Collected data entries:

────

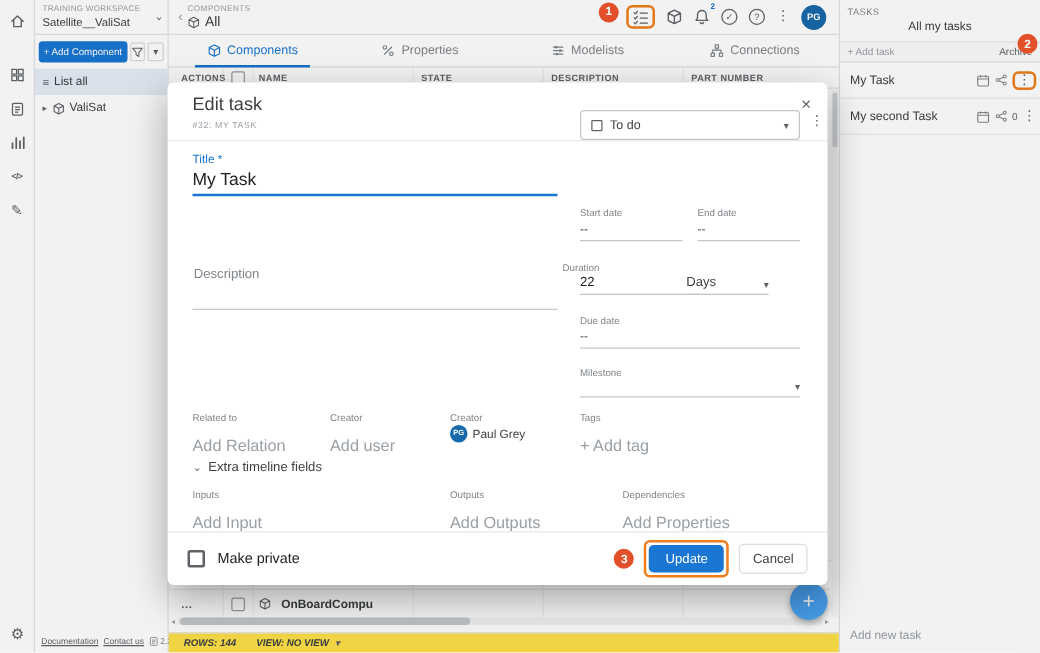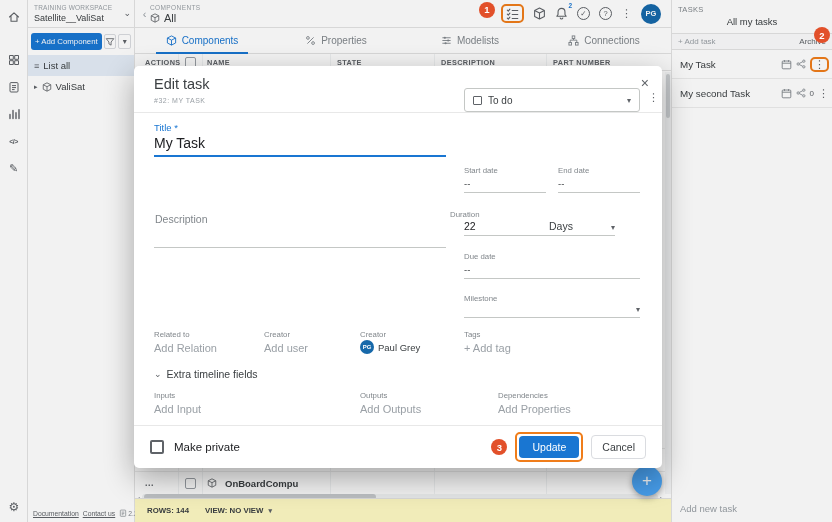--- a/index.html
+++ b/index.html
@@ -77,21 +77,21 @@
   .rowname{font-weight:bold;color:var(--txt);display:flex;gap:8px;align-items:center;}
   .rowname .ricon{color:#5f6368;}
 
   .v-scroll{position:absolute;right:0;top:72px;bottom:28px;width:6px;background:#f6f7f8;}
   .v-thumb{position:absolute;top:2px;left:1px;width:4px;height:44px;background:#cfd2d5;border-radius:2px;cursor:grab;}
   .h-scroll{position:absolute;left:2px;right:8px;bottom:21px;height:8px;display:flex;align-items:center;gap:2px;}
   .h-arrow{font-size:6px;color:var(--txt3);cursor:pointer;}
   .h-track{flex:1;height:6px;background:#f1f3f4;border-radius:3px;position:relative;}
   .h-thumb{position:absolute;left:2px;top:0;width:45%;height:6px;background:#c6c9cc;border-radius:3px;cursor:grab;}
 
-  .m-status{position:absolute;left:0;right:0;bottom:0;height:24px;border-top:1px solid var(--line);display:flex;align-items:center;gap:16px;padding-left:12px;font-size:7.8px;font-weight:bold;color:var(--txt);background:#fef9c3;}
+  .m-status{position:absolute;left:0;right:0;bottom:0;height:16px;border-top:1px solid var(--line);display:flex;align-items:center;gap:16px;padding-left:12px;font-size:7.8px;font-weight:bold;color:var(--txt);background:#fde047;font-style:italic;}
   .m-status .view{display:flex;gap:5px;align-items:center;cursor:pointer;}
   .m-status .caret{font-size:7px;color:#5f6368;}
 
   .fab{position:absolute;right:9px;bottom:26px;width:30px;height:30px;border-radius:50%;background:#4aa4f4;color:#fff;font-size:17px;display:flex;align-items:center;justify-content:center;box-shadow:0 2px 6px rgba(0,0,0,.35);z-index:16;cursor:pointer;}
 
   
   #tasks{position:absolute;left:672px;top:0;width:160px;height:522px;background:#fff;}
   .tp-title{font-size:7.5px;color:var(--txt2);padding:5px 6px 0;letter-spacing:.3px;}
   .tp-filter{text-align:center;font-size:9.5px;color:var(--txt);padding:2px 0 6px;border-bottom:1px solid var(--line);cursor:pointer;}
   .tp-sub{height:16px;display:flex;align-items:center;justify-content:space-between;padding:0 6px;font-size:8px;border-bottom:1px solid var(--line);background:#fbfbfc;}
@@ -125,21 +125,21 @@
   .f-titleline{left:20px;top:89px;width:292px;height:2px;background:var(--primary);}
   .f-desclabel{left:21px;top:147px;font-size:10.5px;color:var(--txt2);cursor:text;}
   .f-descline{left:20px;top:181px;width:292px;height:1px;background:#c4c7c5;}
   .f-select{left:330px;top:22px;width:176px;height:24px;border:1px solid #c4c7c5;border-radius:3px;display:flex;align-items:center;gap:6px;padding:0 8px;cursor:pointer;}
   .sel-box{width:9px;height:9px;border:1.5px solid #5f6368;border-radius:1px;}
   .sel-label{font-size:10px;color:var(--txt);}
   .sel-caret{margin-left:auto;font-size:8px;color:#5f6368;}
   .f-field{border-bottom:1px solid #c4c7c5;font-size:9.5px;color:var(--txt);padding-bottom:3px;display:flex;align-items:flex-end;cursor:text;min-height:14px;}
   .f-field .fcaret{margin-left:auto;font-size:8px;color:#5f6368;cursor:pointer;}
   .meta-label{font-size:7.8px;color:var(--txt2);}
-  .meta-value{font-size:11px;color:var(--txt3);cursor:pointer;}
+  .meta-value{font-size:13px;color:var(--txt3);cursor:pointer;margin-top:7px;}
   .creator-val{font-size:9.5px;color:var(--txt);display:flex;align-items:center;gap:4px;}
   .mini-avatar{width:14px;height:14px;border-radius:50%;background:#1769aa;color:#fff;font-size:6px;display:flex;align-items:center;justify-content:center;font-weight:bold;}
   .extra-head{left:20px;top:302px;font-size:10.5px;color:var(--txt);display:flex;gap:5px;align-items:center;cursor:pointer;}
   .extra-head .chev{font-size:9px;color:#5f6368;}
   .md-footer{position:absolute;left:0;right:0;bottom:0;height:43px;border-top:1px solid #e8e8e8;display:flex;align-items:center;padding:0 16px;}
   .mp-check{width:14px;height:14px;border:2px solid #5f6368;border-radius:2px;margin-right:10px;cursor:pointer;flex:none;}
   .mp-label{font-size:11.5px;color:#202124;}
   .md-actions{margin-left:auto;display:flex;align-items:center;gap:8px;}
   .btn-update{background:var(--primary);color:#fff;border:none;border-radius:4px;font-size:10.5px;padding:5px 13px;font-family:inherit;cursor:pointer;}
   .btn-cancel{background:#fff;color:var(--txt);border:1px solid #dadce0;border-radius:4px;font-size:10.5px;padding:5px 10px;font-family:inherit;cursor:pointer;}

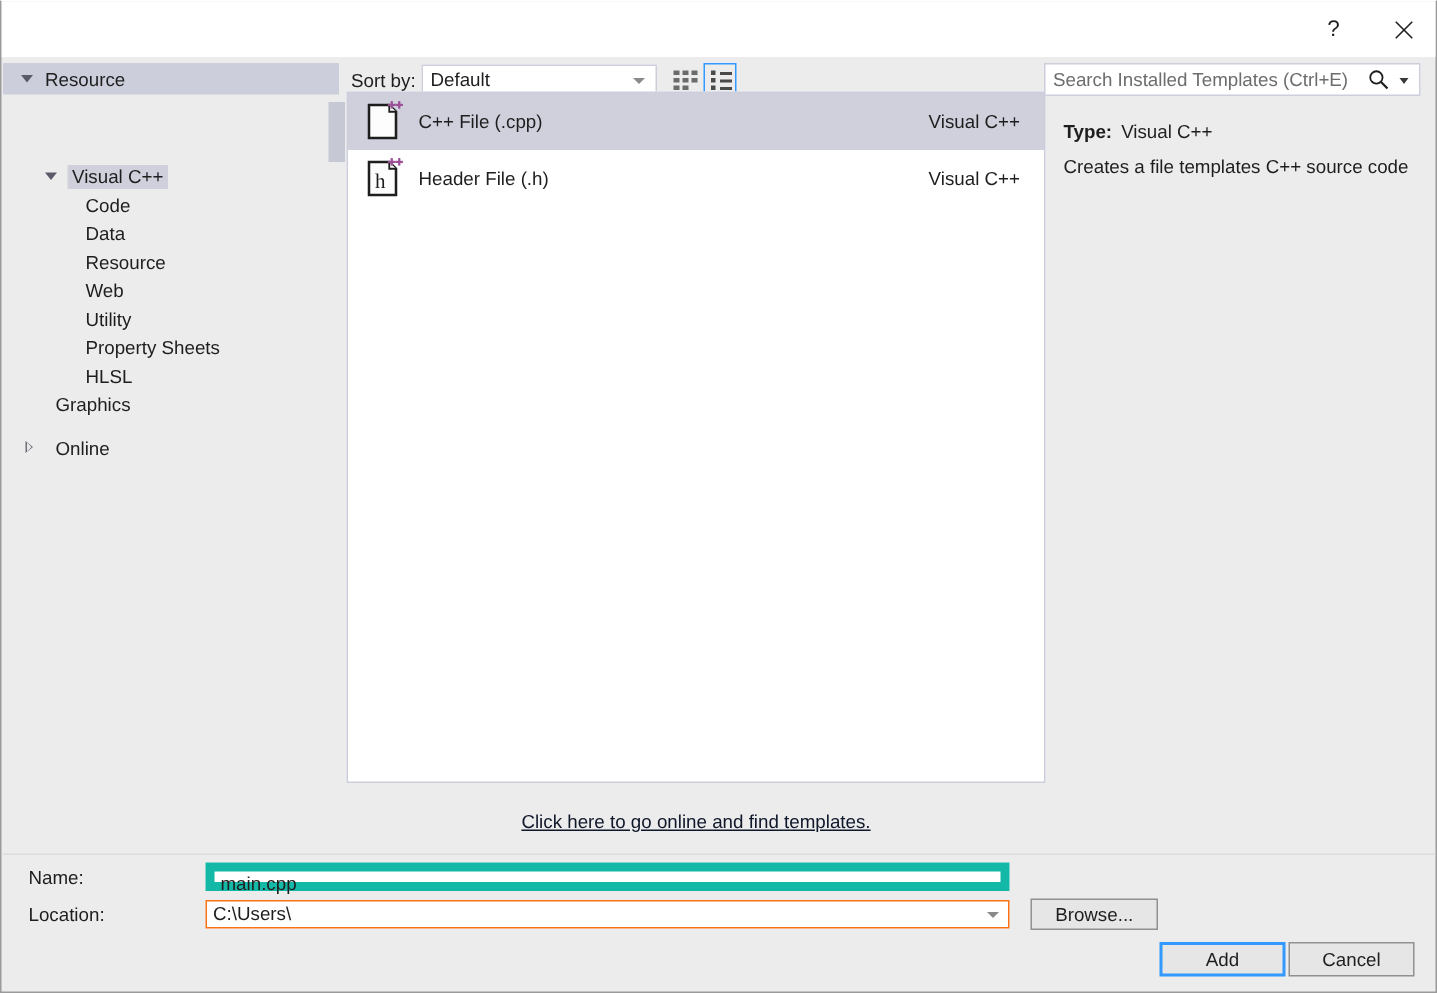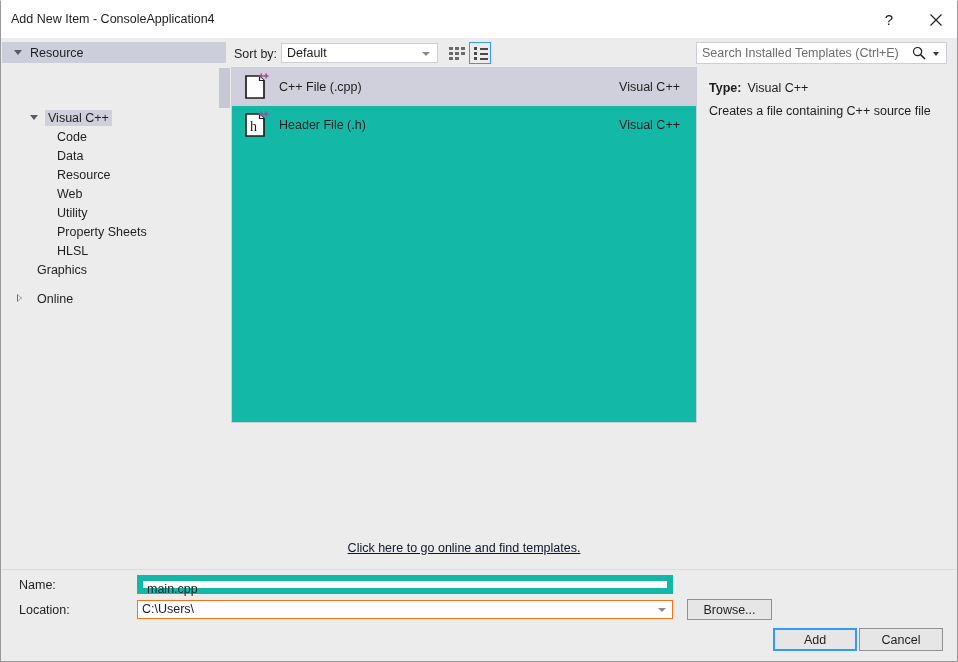--- a/index.html
+++ b/index.html
@@ -186,23 +186,23 @@
     background: #6b6b6b;
   }
   
   .list-ico { position: absolute; left: 4px; top: 4px; width: 14px; height: 13px; }
   .list-ico i.sq { position:absolute; width:3px; height:3px; background:#4a4a4a; left:0; }
   .list-ico i.ln { position:absolute; height:2px; background:#4a4a4a; left:6px; width:8px; }
 
   
   #list-panel {
     position: absolute;
-    left: 230px; top: 66px;
-    width: 466px; height: 356px;
-    background: #14b8a6;
+    left: 230px; top: 60px;
+    width: 466px; height: 461px;
+    background: #ffffff;
     border: 1px solid #cccedb;
     box-sizing: border-box;
     overflow: hidden;
   }
   .tpl-row {
     position: relative;
     height: 38px;
     display: flex; align-items: center;
     cursor: default;
     box-sizing: border-box;
@@ -349,21 +349,20 @@
   #btn-browse { left: 686px; top: 598px; width: 85px; height: 21px; }
   #btn-add    { left: 772px; top: 627px; width: 84px; height: 23px; }
   #btn-cancel { left: 858px; top: 627px; width: 84px; height: 23px; }
 </style>
 </head>
 <body>
 
 <div id="dialog">
 
   <div id="titlebar">
-    <div id="title-text">Add New Item - ConsoleApplication4</div>
     <div class="titlebtn" id="btn-help">
       <span>?</span>
     </div>
     <div class="titlebtn" id="btn-close">
       <svg width="14" height="14" viewBox="0 0 14 14">
         <line x1="1.5" y1="1.5" x2="12.5" y2="12.5" stroke="#1e1e1e" stroke-width="1.1"></line>
         <line x1="12.5" y1="1.5" x2="1.5" y2="12.5" stroke="#1e1e1e" stroke-width="1.1"></line>
       </svg>
     </div>
   </div>
@@ -488,21 +487,21 @@
     </div>
 
   </div>
 
   <div id="online-link">Click here to go online and find templates.</div>
 
   <div id="details">
     <div id="detail-type-row">
       <span id="detail-type-label">Type:</span><span id="detail-type-value">Visual C++</span>
     </div>
-    <div id="detail-desc">Creates a file containing C++ source file</div>
+    <div id="detail-desc">Creates a file templates C++ source code</div>
   </div>
 
   <div id="sep-line"></div>
 
   <div id="name-label">Name:</div>
   <div id="name-input">
     <span id="name-value">main.cpp</span>
   </div>
 
   <div id="location-label">Location:</div>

────

| Problem to work on |
Write down every line of the data above that includes the string "extra".

| Result for this task |
   .extra-head{left:20px;top:302px;font-size:10.5px;color:var(--txt);display:flex;gap:5px;align-items:center;cursor:pointer;}
   .extra-head .chev{font-size:9px;color:#5f6368;}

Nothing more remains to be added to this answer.